The US FDA usually, but not always, follows the advice of its advisory committees. And that “not always” seems to be what much of the sellside is clinging to following Friday’s highly negative adcom vote for Biogen’s Alzheimer’s candidate aducanumab.
Many analysts believe that adu could still get the nod at first pass, given the FDA’s strong stance in favour of the project. But after the FDA’s own very positive guidance and the grilling the panel gave adu on Friday, an internal battle could now be brewing, with the agency’s credibility at its core.
That credibility is already looking shaky after the emergency use authorisation, later revoked, for hydroxychloroquine for Covid-19, and the controversial press conference when an EUA was granted for another Covid therapy, convalescent blood plasma.
So, in theory, the FDA should be treading carefully, which would be bad news for Biogen bulls. Indeed, investors today cooled on the chances of adu’s approval, with Biogen’s stock opening down 30%, wiping out the gains it made last week when the briefing documents were released.
Still, the debate over adu appears to have already got personal, with Billy Dunn, director of the FDA’s office of neuroscience, seemingly determined to get the project approved.
His prepared remarks before the panel were unusually positive – “shockingly positive”, to use the words of Evercore ISI analysts. Mr Dunn even went so far as to describe adu’s one arguably positive phase III study, Emerge, as a “home run”, an assessment that seems highly questionable (Shock revelation sees Biogen erase its aducanumab losses, October 22, 2019).
Evercore’s Umer Raffat hinted that there might be another reason for Mr Dunn’s enthusiasm over adu. “There’s feedback going around some investors that he may be looking to leave FDA; he’s very incentivised to be supportive of [adu],” Mr Raffat said during his weekly investor podcast.

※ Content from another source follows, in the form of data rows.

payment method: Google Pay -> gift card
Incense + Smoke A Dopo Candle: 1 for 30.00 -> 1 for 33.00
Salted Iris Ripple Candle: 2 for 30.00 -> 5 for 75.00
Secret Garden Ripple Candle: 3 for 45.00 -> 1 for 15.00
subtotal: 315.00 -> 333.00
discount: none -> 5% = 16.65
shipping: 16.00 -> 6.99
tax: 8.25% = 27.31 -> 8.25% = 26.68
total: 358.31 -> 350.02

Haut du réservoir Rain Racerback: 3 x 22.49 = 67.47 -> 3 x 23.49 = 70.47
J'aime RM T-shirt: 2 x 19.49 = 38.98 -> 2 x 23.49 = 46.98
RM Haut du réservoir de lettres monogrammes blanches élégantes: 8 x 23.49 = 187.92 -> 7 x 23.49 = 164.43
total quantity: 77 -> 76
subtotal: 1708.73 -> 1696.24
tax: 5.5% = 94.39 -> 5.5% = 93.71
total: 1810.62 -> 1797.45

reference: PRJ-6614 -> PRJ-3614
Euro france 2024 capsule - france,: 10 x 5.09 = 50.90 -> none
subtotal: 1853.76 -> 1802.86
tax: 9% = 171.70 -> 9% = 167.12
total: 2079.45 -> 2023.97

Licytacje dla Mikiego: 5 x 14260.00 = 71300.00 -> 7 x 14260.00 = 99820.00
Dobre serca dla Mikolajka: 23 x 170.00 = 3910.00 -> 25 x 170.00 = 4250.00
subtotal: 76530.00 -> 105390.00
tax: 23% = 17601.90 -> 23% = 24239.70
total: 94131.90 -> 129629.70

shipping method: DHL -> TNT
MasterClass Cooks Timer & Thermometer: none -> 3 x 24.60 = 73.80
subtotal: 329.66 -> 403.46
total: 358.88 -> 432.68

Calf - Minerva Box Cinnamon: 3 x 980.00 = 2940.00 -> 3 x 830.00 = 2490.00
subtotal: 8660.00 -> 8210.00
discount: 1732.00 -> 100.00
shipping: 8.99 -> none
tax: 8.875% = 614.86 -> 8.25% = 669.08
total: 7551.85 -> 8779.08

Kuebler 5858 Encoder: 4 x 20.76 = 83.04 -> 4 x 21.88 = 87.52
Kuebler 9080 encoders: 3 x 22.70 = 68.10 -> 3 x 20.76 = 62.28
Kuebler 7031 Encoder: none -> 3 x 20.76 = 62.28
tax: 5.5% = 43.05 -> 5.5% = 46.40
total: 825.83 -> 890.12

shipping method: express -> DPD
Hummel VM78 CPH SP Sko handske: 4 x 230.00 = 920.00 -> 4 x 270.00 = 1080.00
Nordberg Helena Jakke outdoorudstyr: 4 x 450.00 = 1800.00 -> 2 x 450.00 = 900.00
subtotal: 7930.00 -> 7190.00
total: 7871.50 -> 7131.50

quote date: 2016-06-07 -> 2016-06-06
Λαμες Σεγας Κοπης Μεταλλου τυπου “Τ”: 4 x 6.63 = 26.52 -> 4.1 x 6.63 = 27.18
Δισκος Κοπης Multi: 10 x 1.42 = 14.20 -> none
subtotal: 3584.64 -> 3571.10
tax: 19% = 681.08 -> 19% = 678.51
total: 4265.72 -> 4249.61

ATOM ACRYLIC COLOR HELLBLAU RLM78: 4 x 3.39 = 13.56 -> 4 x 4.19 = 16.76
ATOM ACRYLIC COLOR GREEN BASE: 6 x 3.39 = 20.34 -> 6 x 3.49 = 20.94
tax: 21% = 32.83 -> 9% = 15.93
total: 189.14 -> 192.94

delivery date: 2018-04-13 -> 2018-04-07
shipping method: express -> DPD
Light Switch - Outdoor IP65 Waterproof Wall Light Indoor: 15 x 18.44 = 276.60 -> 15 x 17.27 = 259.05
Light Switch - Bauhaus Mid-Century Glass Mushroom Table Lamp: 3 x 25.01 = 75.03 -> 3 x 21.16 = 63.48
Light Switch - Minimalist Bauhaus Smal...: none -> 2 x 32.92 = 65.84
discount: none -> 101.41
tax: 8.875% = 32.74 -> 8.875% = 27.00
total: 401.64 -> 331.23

Whatever the rationale, there seems to be optimism among some of the sellside that Mr Dunn might have made up his mind to approve adu regardless.
Count the votes!
Even so, it is hard to ignore such an overwhelmingly negative adcom. The most damning vote saw panellists come down 10-0 against on the question of whether the Emerge trial, within the context of the entire adu dataset, could be considered primary evidence of the project’s effectiveness. There was one abstention.
Analysts searched for precedents that could support a case for adu’s eventual approval despite this rejection. Several noted that historically, the FDA has disregarded the advice of its panels around 20% of the time, apparently referring to a paper published last year. However, most of these cases involved the FDA making more restrictive decisions after favourable committee recommendations rather than the other way around.
The most famous recent example of a negative adcom that did translate into approval concerned Sarepta’s Exondys 51, but that vote was closer, at 7-3 against and three abstentions. Stifel found that since 2006 there have been around 20 projects that received zero panel votes in favour of approval. None was approved.
And Salim Syed of Mizuho cited a McKinsey analysis showing that only 3% of projects that received negative adcom votes went on to receive approval. He has largely written off adu’s hopes, notwithstanding what he termed a “rogue FDA”, giving the project a mere 10% probability of success – a stark contrast to Leerink’s 70% even in light of the adcom result.
Steven Seedhouse of Raymond James was more scathing still, writing: “There is no serious scientific argument in favour of anything other than a new prospective study of aducanumab, and we can’t explain FDA’s effusive stance.”
Had the FDA asked Biogen to carry out a new trial the agency might not be in this mess. But in apparently urging the company to file adu on data that could at best be described as incomplete, it has now left itself between a rock and a hard place.